** REQUIRED WORK **
Here the job is to print only the lines from the one containing "- apiv2 | API but with Bun | /" to the end of the entries, both included, exactly as they stand, with pictures excluded.

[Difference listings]
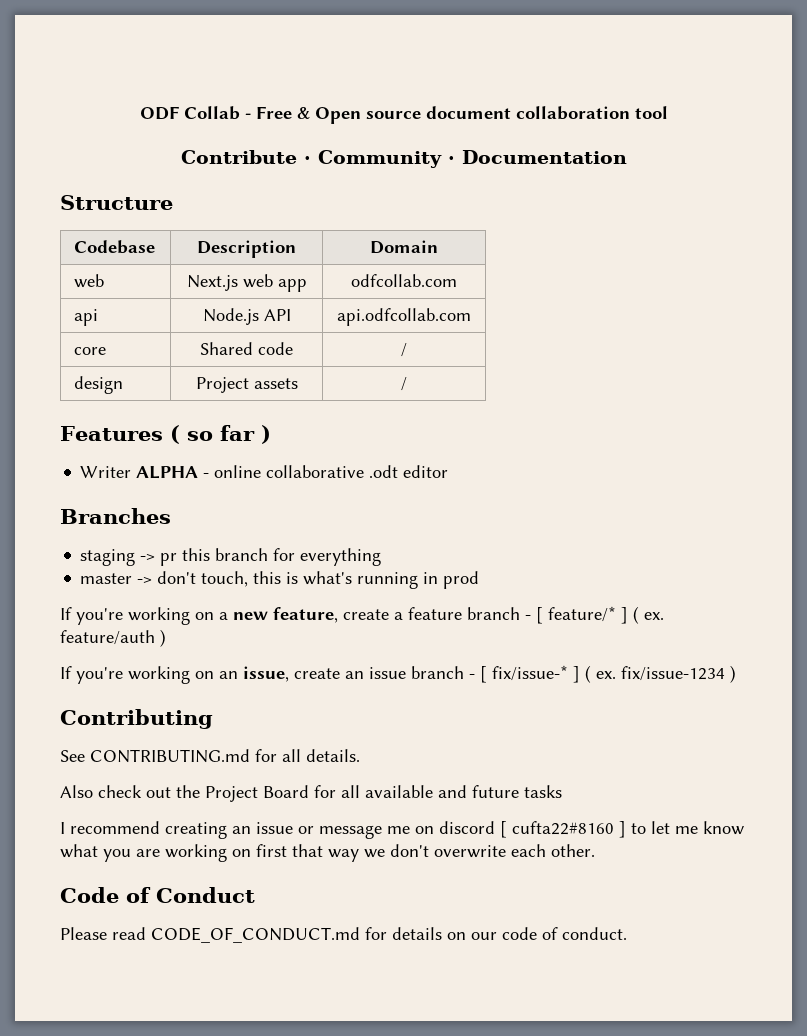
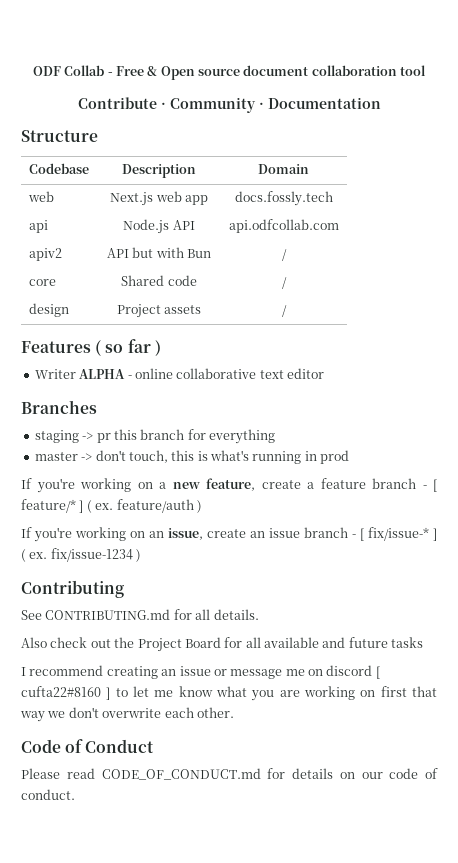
- web | Next.js web app | odfcollab.com
+ web | Next.js web app | docs.fossly.tech
+ apiv2 | API but with Bun | /
- Writer ALPHA - online collaborative .odt editor
+ Writer ALPHA - online collaborative text editor

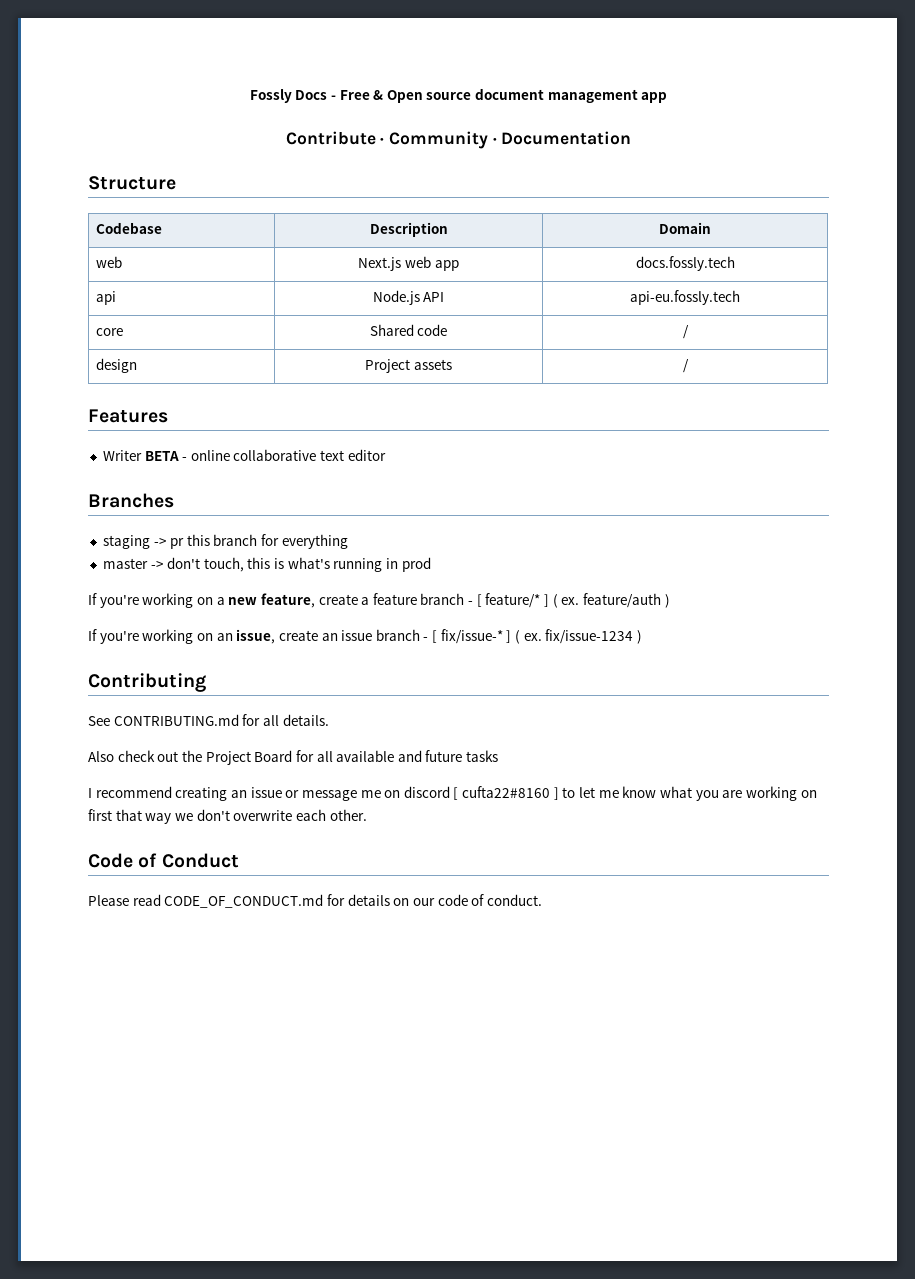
- ODF Collab - Free & Open source document collaboration tool
+ Fossly Docs - Free & Open source document management app
- api | Node.js API | api.odfcollab.com
- apiv2 | API but with Bun | /
+ api | Node.js API | api-eu.fossly.tech
- Features ( so far )
+ Features
- Writer ALPHA - online collaborative text editor
+ Writer BETA - online collaborative text editor

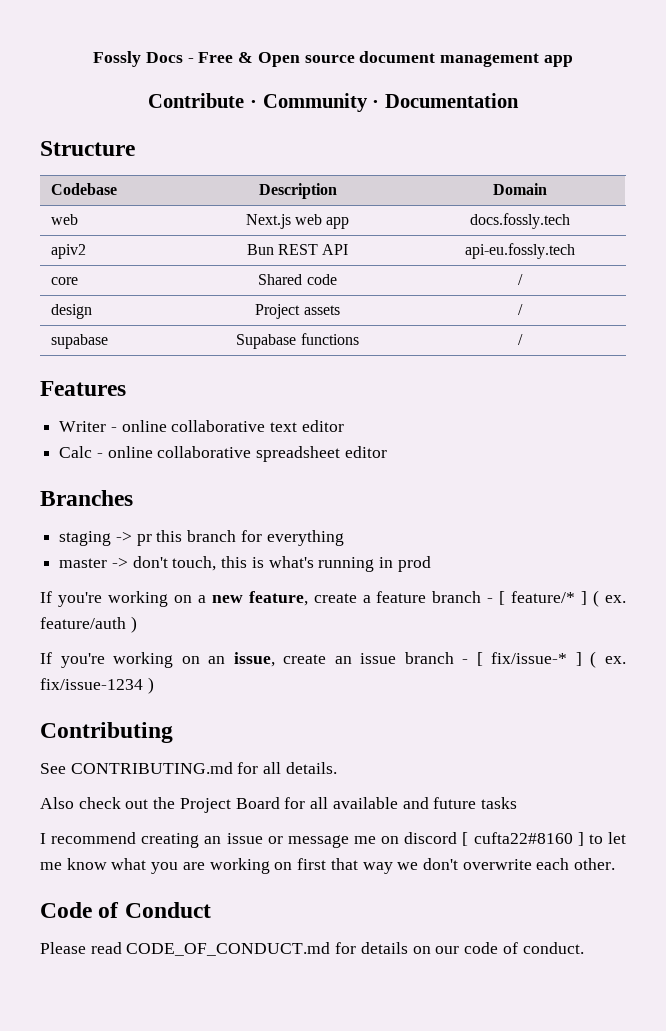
- api | Node.js API | api-eu.fossly.tech
+ apiv2 | Bun REST API | api-eu.fossly.tech
+ supabase | Supabase functions | /
- Writer BETA - online collaborative text editor
+ Writer - online collaborative text editor
+ Calc - online collaborative spreadsheet editor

** YOUR SOLUTION **
- apiv2 | API but with Bun | /
+ api | Node.js API | api-eu.fossly.tech
- Features ( so far )
+ Features
- Writer ALPHA - online collaborative text editor
+ Writer BETA - online collaborative text editor

- api | Node.js API | api-eu.fossly.tech
+ apiv2 | Bun REST API | api-eu.fossly.tech
+ supabase | Supabase functions | /
- Writer BETA - online collaborative text editor
+ Writer - online collaborative text editor
+ Calc - online collaborative spreadsheet editor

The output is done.